=== Begin Enclosure ===

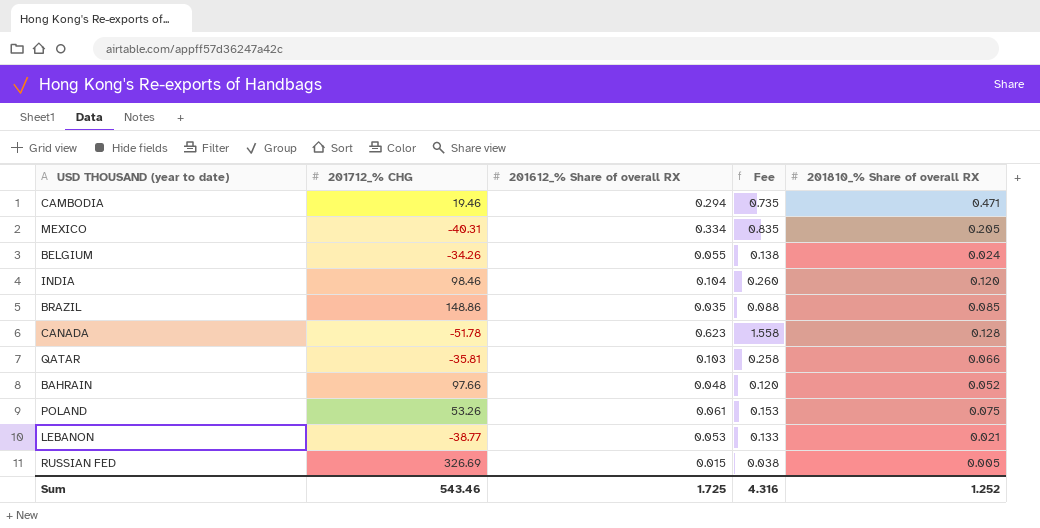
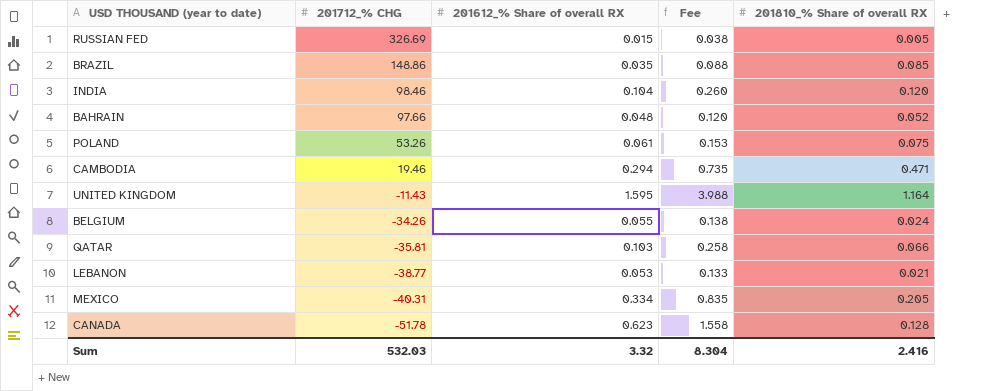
row order: none -> 201712_% CHG descending
row UNITED KINGDOM: none -> -11.43 | 1.595 | 3.988 | 1.164
Sum | 201712_% CHG: 543.46 -> 532.03
Sum | 201612_% Share of overall RX: 1.725 -> 3.32
Sum | Fee: 4.316 -> 8.304
Sum | 201810_% Share of overall RX: 1.252 -> 2.416

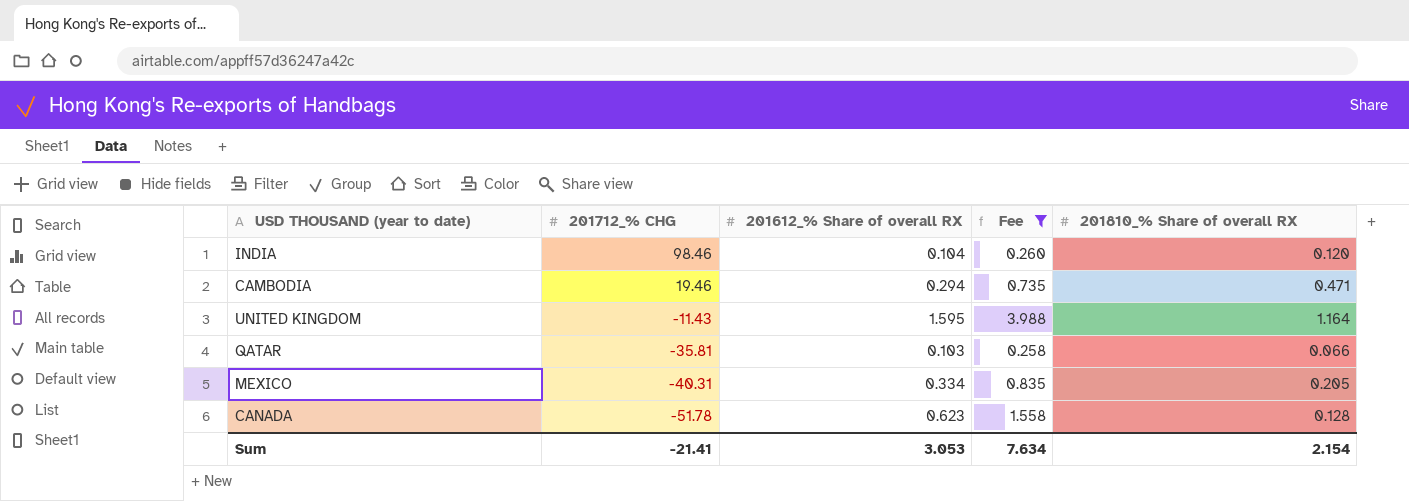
filter: none -> Fee >= 0.258
Sum | 201712_% CHG: 532.03 -> -21.41
Sum | 201612_% Share of overall RX: 3.32 -> 3.053
Sum | Fee: 8.304 -> 7.634
Sum | 201810_% Share of overall RX: 2.416 -> 2.154

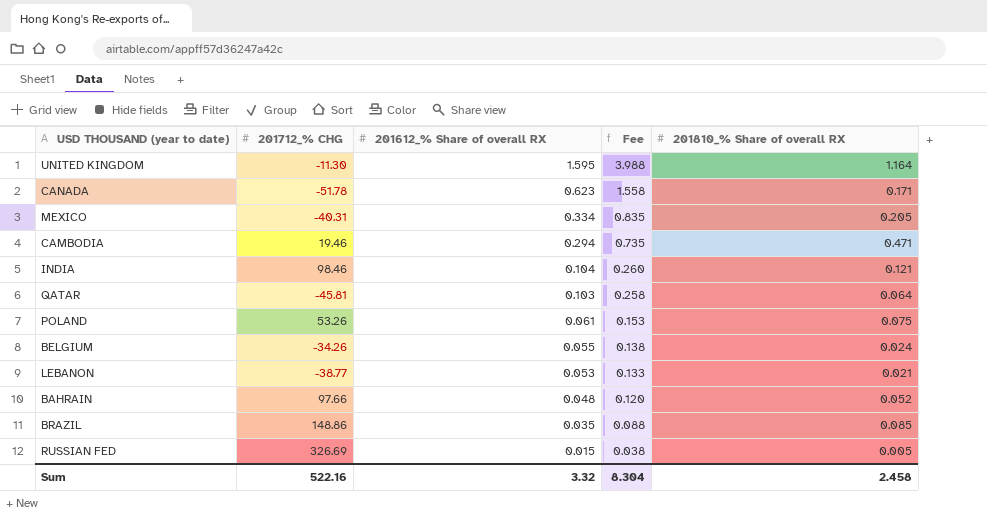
filter: Fee >= 0.258 -> none
row order: 201712_% CHG descending -> 201612_% Share of overall RX descending
UNITED KINGDOM | 201712_% CHG: -11.43 -> -11.30
CANADA | 201810_% Share of overall RX: 0.128 -> 0.171
INDIA | 201810_% Share of overall RX: 0.120 -> 0.121
QATAR | 201712_% CHG: -35.81 -> -45.81
QATAR | 201810_% Share of overall RX: 0.066 -> 0.064
Sum | 201712_% CHG: -21.41 -> 522.16
Sum | 201612_% Share of overall RX: 3.053 -> 3.32
Sum | Fee: 7.634 -> 8.304
Sum | 201810_% Share of overall RX: 2.154 -> 2.458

=== End Enclosure ===

▸ **GOAL OF THE EXERCISE**: The answer consists only of the lines from the one containing "Sum | Fee: 7.634 -> 8.304" to the end of the records, each written out exactly.

▸ **THE ANSWER**:
Sum | Fee: 7.634 -> 8.304
Sum | 201810_% Share of overall RX: 2.154 -> 2.458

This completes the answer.